The Company evaluates long-lived assets under the provisions of ASC 350 “Intangibles–Goodwill and Other” and ASC 360 “Property, Plant, and Equipment” which addresses financial accounting and reporting for the impairment of long-lived assets and for long-lived assets to be disposed of. For purposes of assessing the recoverability of long-lived assets, the Company has one asset group which includes all assets of the Company. For assets to be held and used, the Company compares the carrying amounts to future net undiscounted cash flows expected to be generated by such assets when events or changes in circumstances indicate the carrying amount of an asset may not be recoverable. Should an impairment exist, the impairment loss would be measured based on the excess carrying value of the assets over the assets’ fair value or estimates of future discounted cash flows.
Income Taxes
Income taxes are accounted for under the asset and liability method. Deferred tax assets and liabilities are recognized for the future tax consequences attributable to differences between the financial statement carrying amounts of existing assets and liabilities and their respective tax bases and operating loss and tax credit carry-forwards. Deferred tax assets and liabilities are measured using enacted tax rates expected to apply to taxable income in the years in which those temporary differences are expected to be recovered or settled. The effect on deferred tax assets and liabilities of a change in tax rates is recognized in income in the period that includes the enactment date. A valuation allowance for deferred income tax assets is recorded when it is more likely than not that some portion or all of the deferred income tax assets will not be realized. The Company’s policy is to classify interest and penalties related to income taxes as income tax expense in the consolidated statements of operations.
50
Equity
Certain issuances of the Company’s convertible preferred stock and warrants classified within equity contain non-standard down round features that result in the strike price being reduced on the basis of the pricing of future equity offerings. The value of the effect of the down round feature when it is triggered is recorded similar to a dividend and as a numerator adjustment in the basic earnings per share calculation.
Foreign Currency
When the local currency of the Company's foreign subsidiaries is the functional currency, all assets and liabilities are translated into United States dollars at the rate of exchange in effect at the balance sheet date. Income and expense items are translated at the weighted-average exchange rate prevailing during the period.

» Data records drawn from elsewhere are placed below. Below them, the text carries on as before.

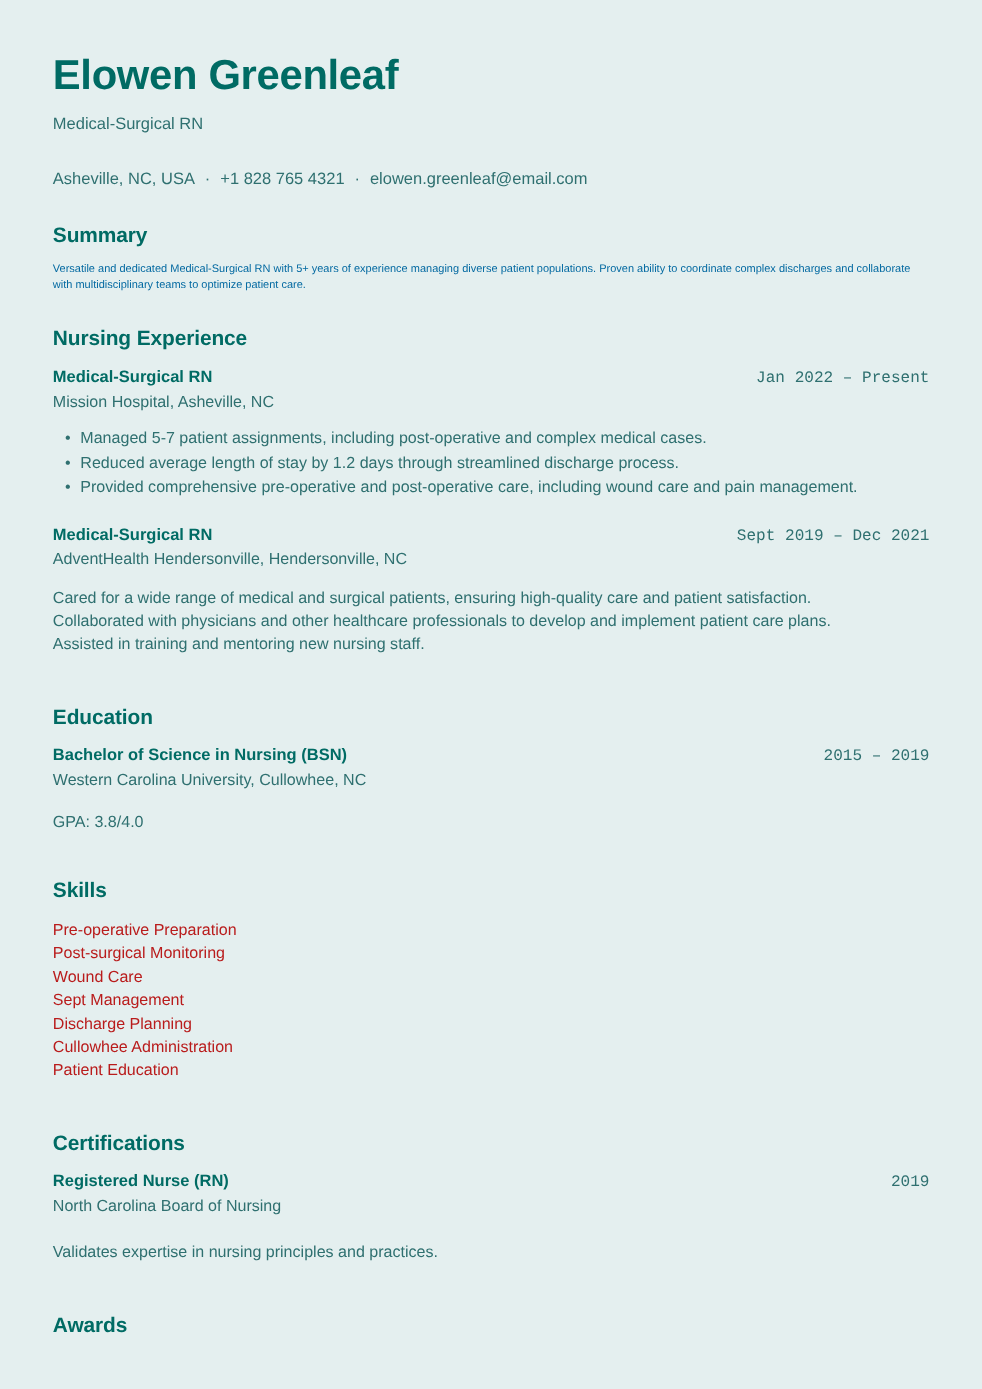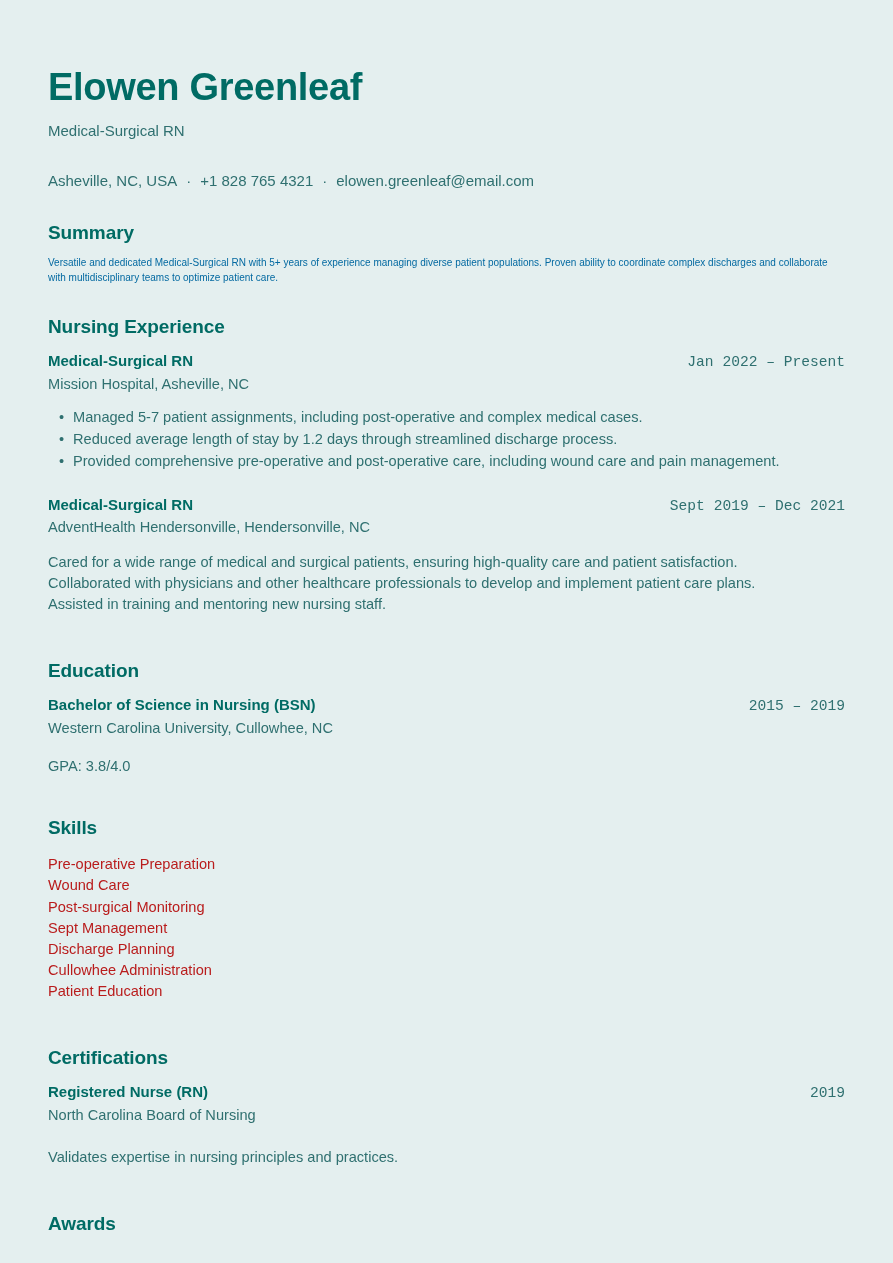--- a/index.html
+++ b/index.html
@@ -20,7 +20,6 @@
     height: 909px;
     padding: 48px 48px 0 48px;
     position: relative;
-    margin-top: 18px;
   }
 
   

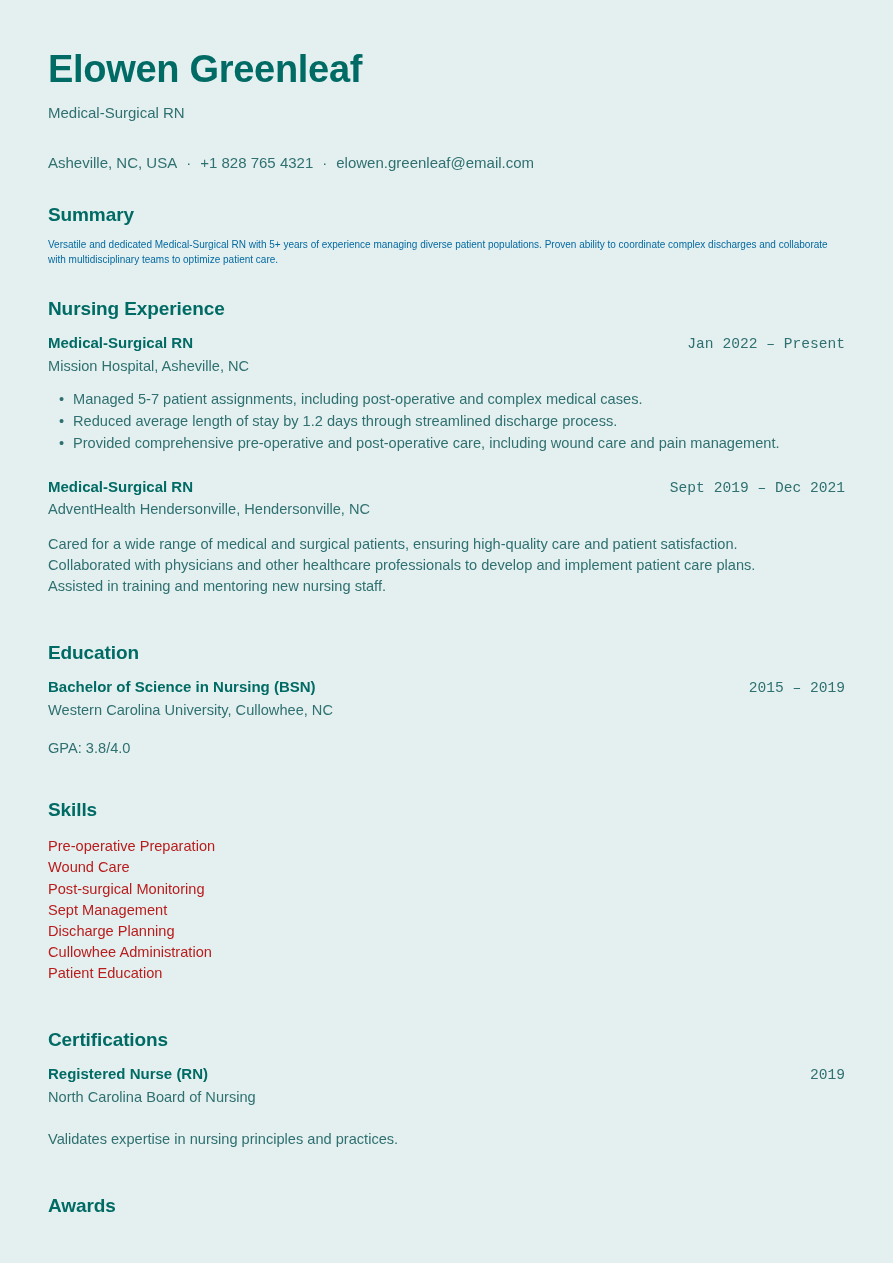--- a/index.html
+++ b/index.html
@@ -224,8 +224,8 @@
     <h2 class="section-title">Skills</h2>
     <div class="skills-list">
       <div class="skill">Pre-operative Preparation</div>
+      <div class="skill">Post-surgical Monitoring</div>
       <div class="skill">Wound Care</div>
-      <div class="skill">Post-surgical Monitoring</div>
       <div class="skill">Sept Management</div>
       <div class="skill">Discharge Planning</div>
       <div class="skill">Cullowhee Administration</div>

The effects of foreign currency translation adjustments for these subsidiaries are deferred and reported in stockholders’ equity as a component of Accumulated Other Comprehensive Loss. The effects of foreign currency transactions denominated in a currency other than an entity's functional currency are included in Gain on foreign currency exchange in the Consolidated Statements of Operations. The Company does not hedge foreign currency translation risk in the net assets and income it reports from these sources.
Revenue Recognition
The Company recognizes revenue when it satisfies a performance obligation by transferring control of the promised goods or services to its customers, in an amount that reflects the consideration the Company expects to be entitled to in exchange for those goods or services. Product sales consist of a single performance obligation that the Company satisfies at a point in time. The Company recognizes product revenue when the following events have occurred: (a) the Company has transferred physical possession of the products, (b) the Company has a present right to payment, (c) the customer has legal title to the products, and (d) the customer bears significant risks and rewards of ownership of the products.
For the Company’s Lap-Band product, these criteria are met under the agreements with most customers upon product shipment. This includes sales to distributors, who sell the products to their customers, take title to the products and assume all risks of ownership at the time of shipment. Distributors are obligated to pay within specified terms regardless of when, if ever, they sell the products. For the Company’s ReShape vBloc product, these criteria were met when the product was implanted in the patient. Refer to Note 14 for additional information about the Company’s products and contractual arrangements.
Taxes collected from customers and remitted to governmental authorities are accounted for on a net basis. Accordingly, such amounts are excluded from revenues. Amounts billed to customers related to shipping and handling are included in revenues. Shipping and handling costs related to revenue producing activities are included in cost of sales.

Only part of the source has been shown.